Kumaran Rajaram, Nanyang Technological University, Singapore
Gen AI–Augmented Learning Design to Transform and Deepen Inquiry-Based Learning
Kumaran is a Senior Lecturer in Leadership, Management and Organization at NTU's Nanyang Business School and a Fellow of NTU's Centre for Research and Development in Learning (CRADLE). In this session, he'll share how generative AI can be thoughtfully integrated into inquiry-based learning, covering classroom-tested design considerations, practical applications, and strategies for avoiding common pitfalls.
Workshop format
This PDW follows a 120-minute round-robin workshop format. After a welcome and preview of breakout sessions and facilitators, participants complete three 25-minute rotations between breakout tables.

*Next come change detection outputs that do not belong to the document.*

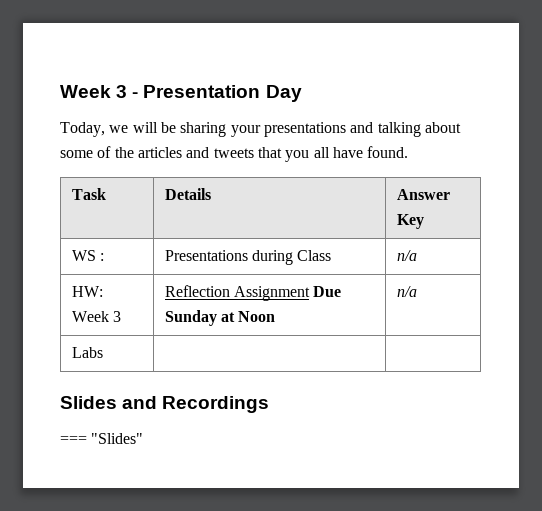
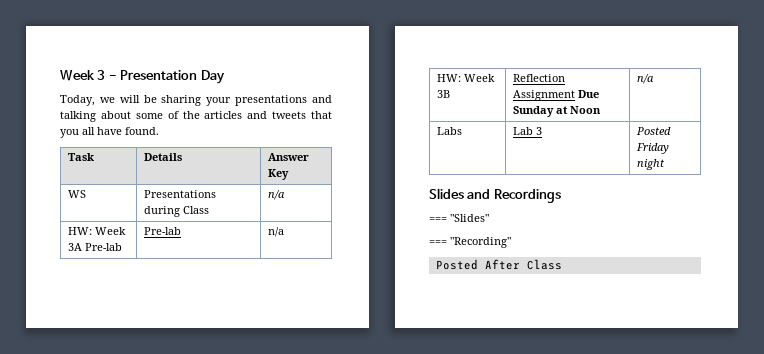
[99,253,104,261] : -> (86, 194) none
[112,311,121,322] 3 -> [67,243,122,251] [143,227,181,235] [267,227,284,237] [436,74,495,82] [436,90,450,98] 3A Pre-lab | Pre-lab | n/a // HW: Week 3B
(103, 352) | -> [512,127,542,135] [635,127,671,135] [635,143,669,154] [636,159,665,170] Lab 3 | Posted Friday night
(144, 438) none -> [429,237,511,248] [435,259,562,270] // === "Recording" // Posted After Class

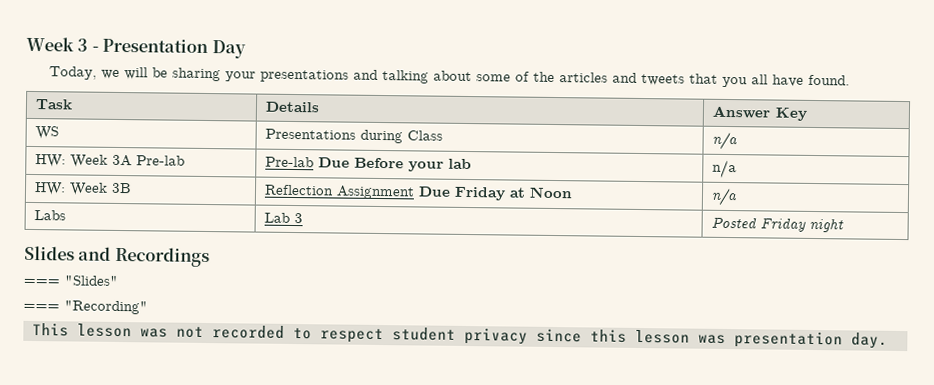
(181, 231) none -> [317,157,472,172] Due Before your lab
[512,106,554,117] Sunday -> [453,186,506,201] Friday
[435,259,562,270] Posted After Class -> [32,323,888,349] This lesson was not recorded to respect student privacy since this lesson was presentation day.

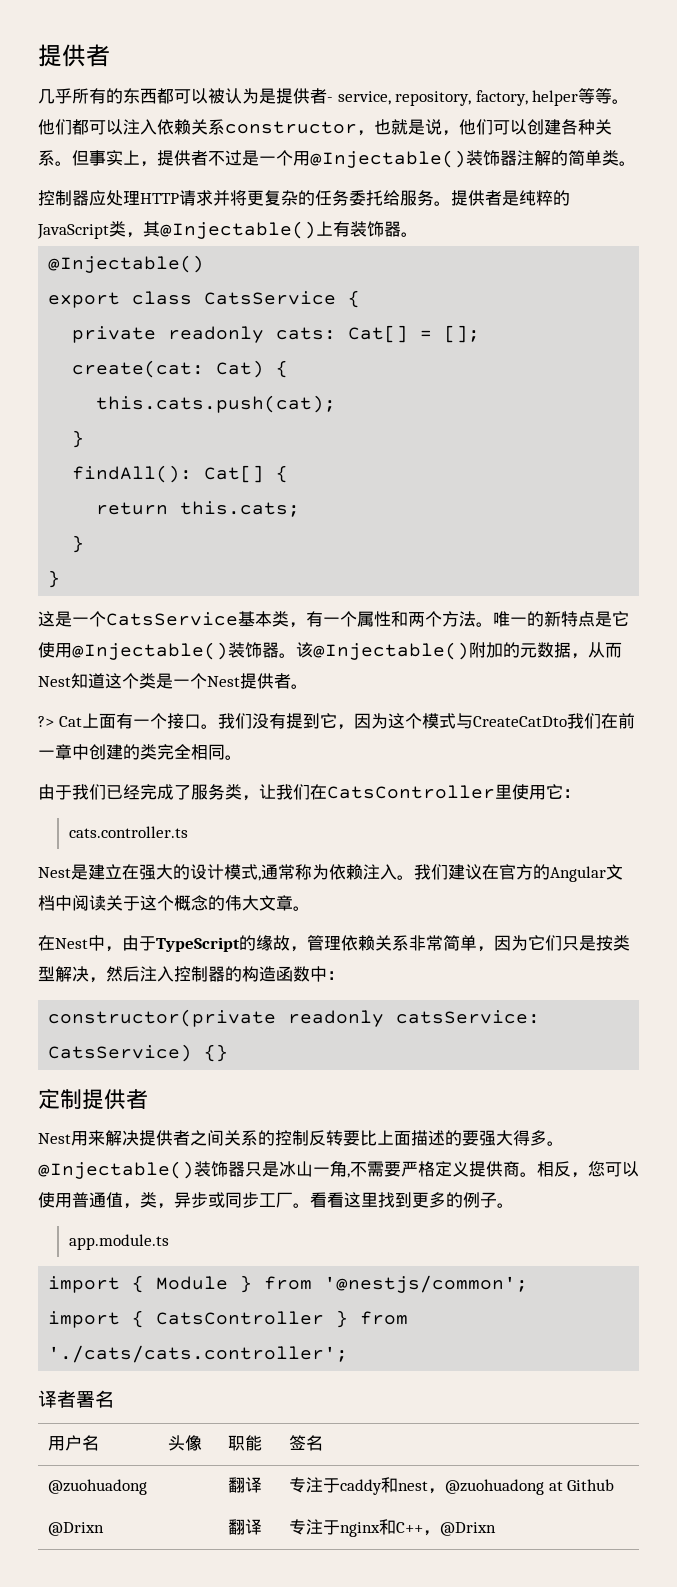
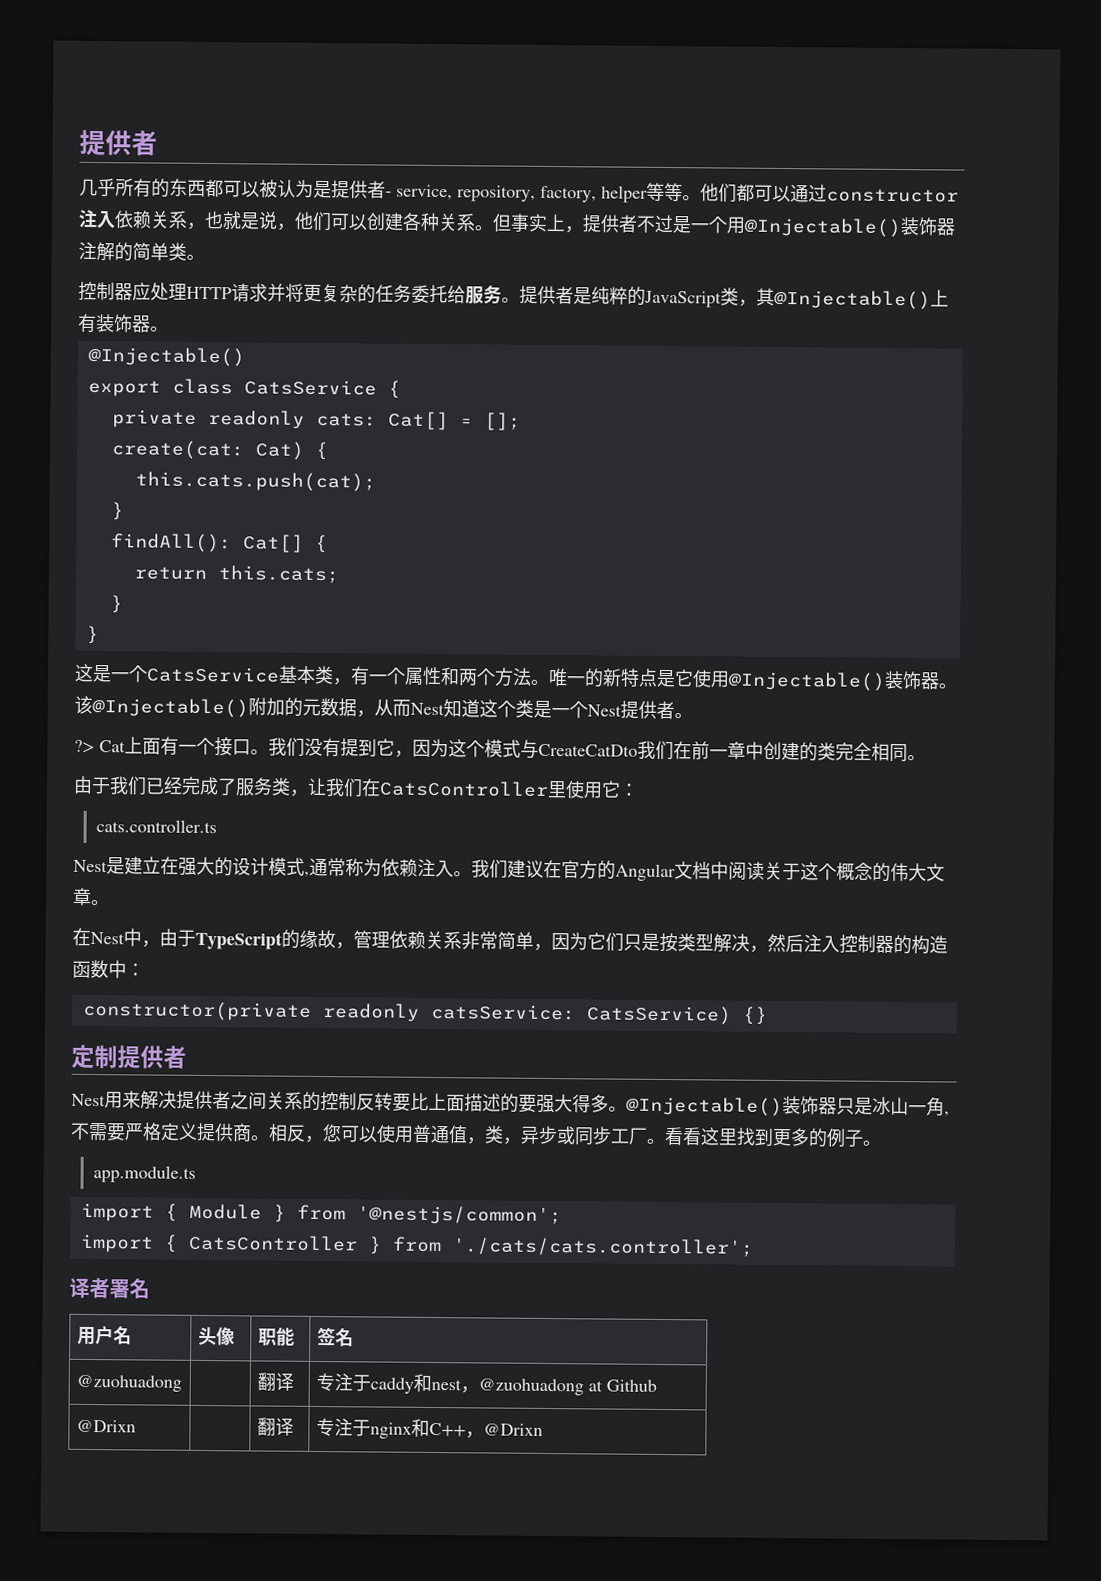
(123, 127) none -> [790,184,959,203] 通过constructor
[225,121,357,134] constructor -> (188, 219) none

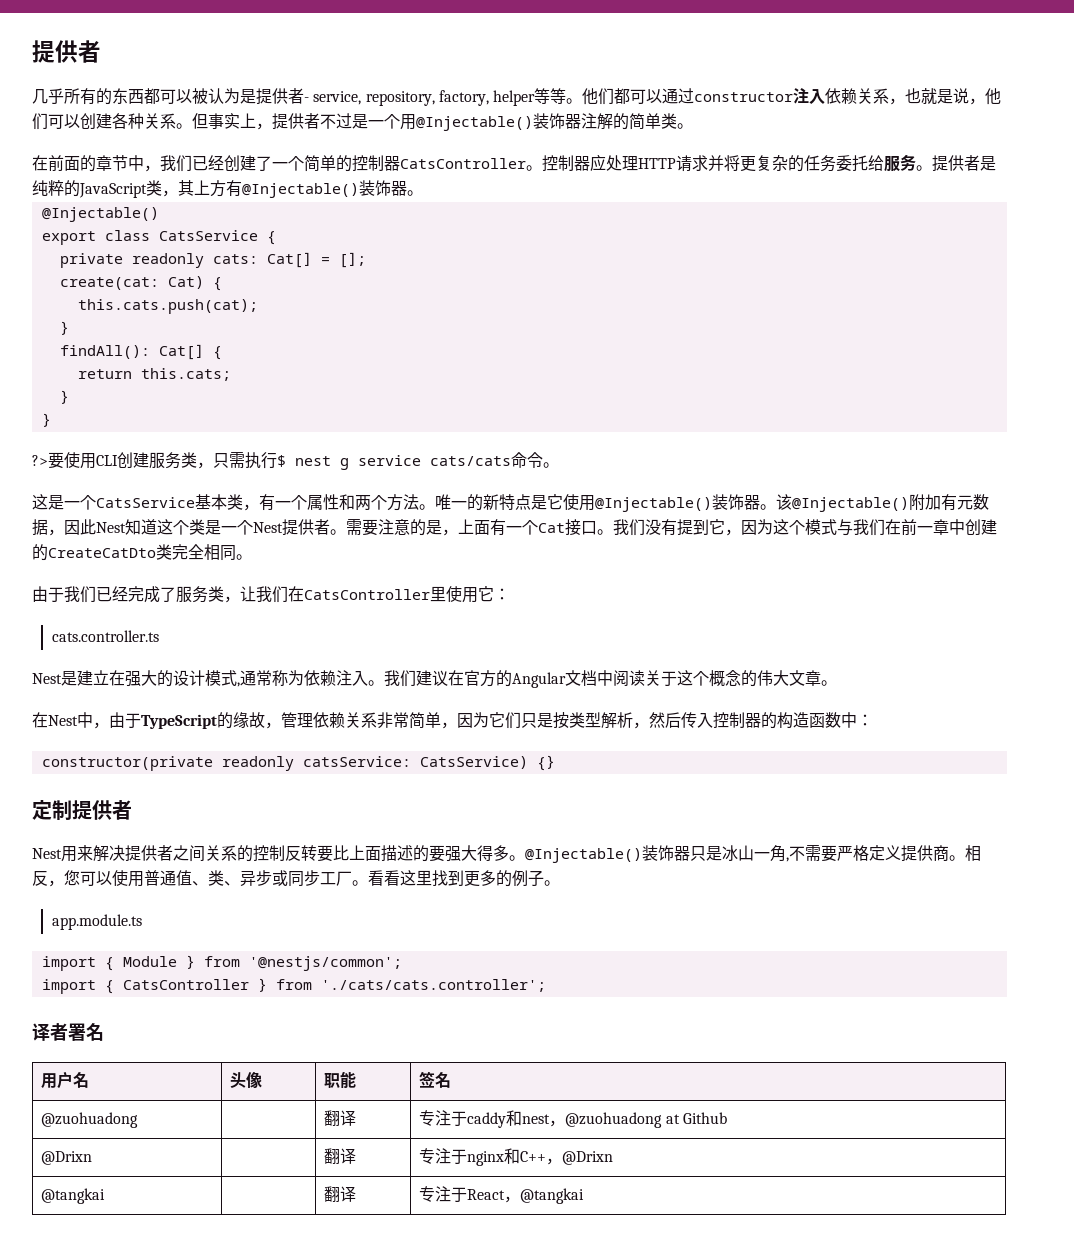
(205, 257) none -> [32,155,542,172] 在前面的章节中，我们已经创建了一个简单的控制器CatsController。
[774,289,949,310] [77,313,97,334] @Injectable()上有 -> [194,180,359,198] 上方有@Injectable()
(99, 635) none -> [32,452,559,470] // ?>要使用CLI创建服务类，只需执行$ nest g service cats/cats命令。
[284,697,303,717] 的 -> [941,494,957,511] 有
[374,699,411,717] 从而 -> [64,519,96,535] 因此
[74,739,126,754] // ?> Cat -> [346,519,458,536] 需要注意的是，
(215, 746) none -> [538,523,565,533] Cat
[538,743,638,757] CreateCatDto -> (853, 527) none
(818, 752) none -> [48,548,156,558] CreateCatDto
[731,933,822,953] 决，然后注 -> [617,712,697,729] 析，然后传
[466,1125,521,1145] ，类， -> [192,870,240,886] 、类、
(543, 1429) none -> [41,1188,106,1204] [324,1186,357,1202] [419,1186,585,1204] // @tangkai | | 翻译 | 专注于React，@tangkai

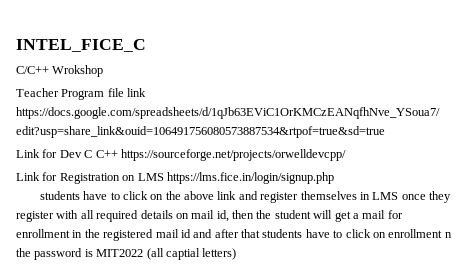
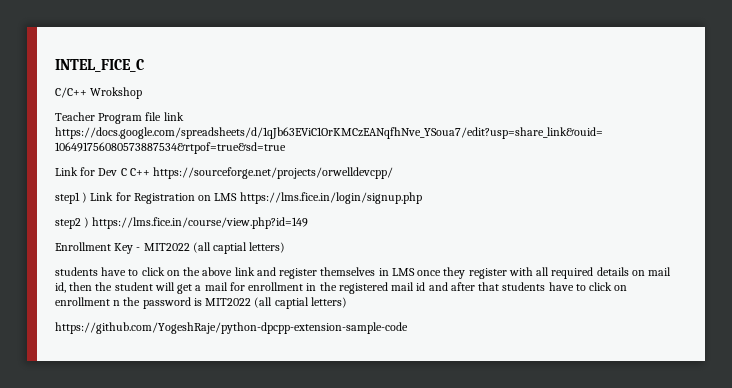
(346, 155) none -> [55,192,88,204] step1 )
(334, 178) none -> [55,217,309,229] [55,242,286,254] // step2 ) https://lms.fice.in/course/view.php?id=149 // Enrollment Key - MIT2022 (all captial letters)
(237, 254) none -> [55,322,408,334] // https://github.com/YogeshRaje/python-dpcpp-extension-sample-code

Each table is led by an expert instructor who explains and demonstrates a classroom-tested experiential exercise, activity, or lesson plan for a cognition-related topic. Instructors share tips for facilitation, key learning points, and lessons learned from working with different student populations.
Schedule at a glance:
Welcome, introductory activity, and preview of breakout sessions and facilitators: 20 minutes
Three 25-minute round-robin sessions with facilitators: 85 minutes
Debrief, Q&A, feedback, and wrap up: 15 minutes
Who should attend
Open to all. Anyone who teaches, whether new or experienced, is invited to attend. No pre-registration is required.
Whether you are looking for fresh classroom activities, want to share something that already works well in your own teaching, or simply want to connect with fellow educators, this session is for you.
Join us in Philadelphia to take home some concrete ideas you can use in your very next semester!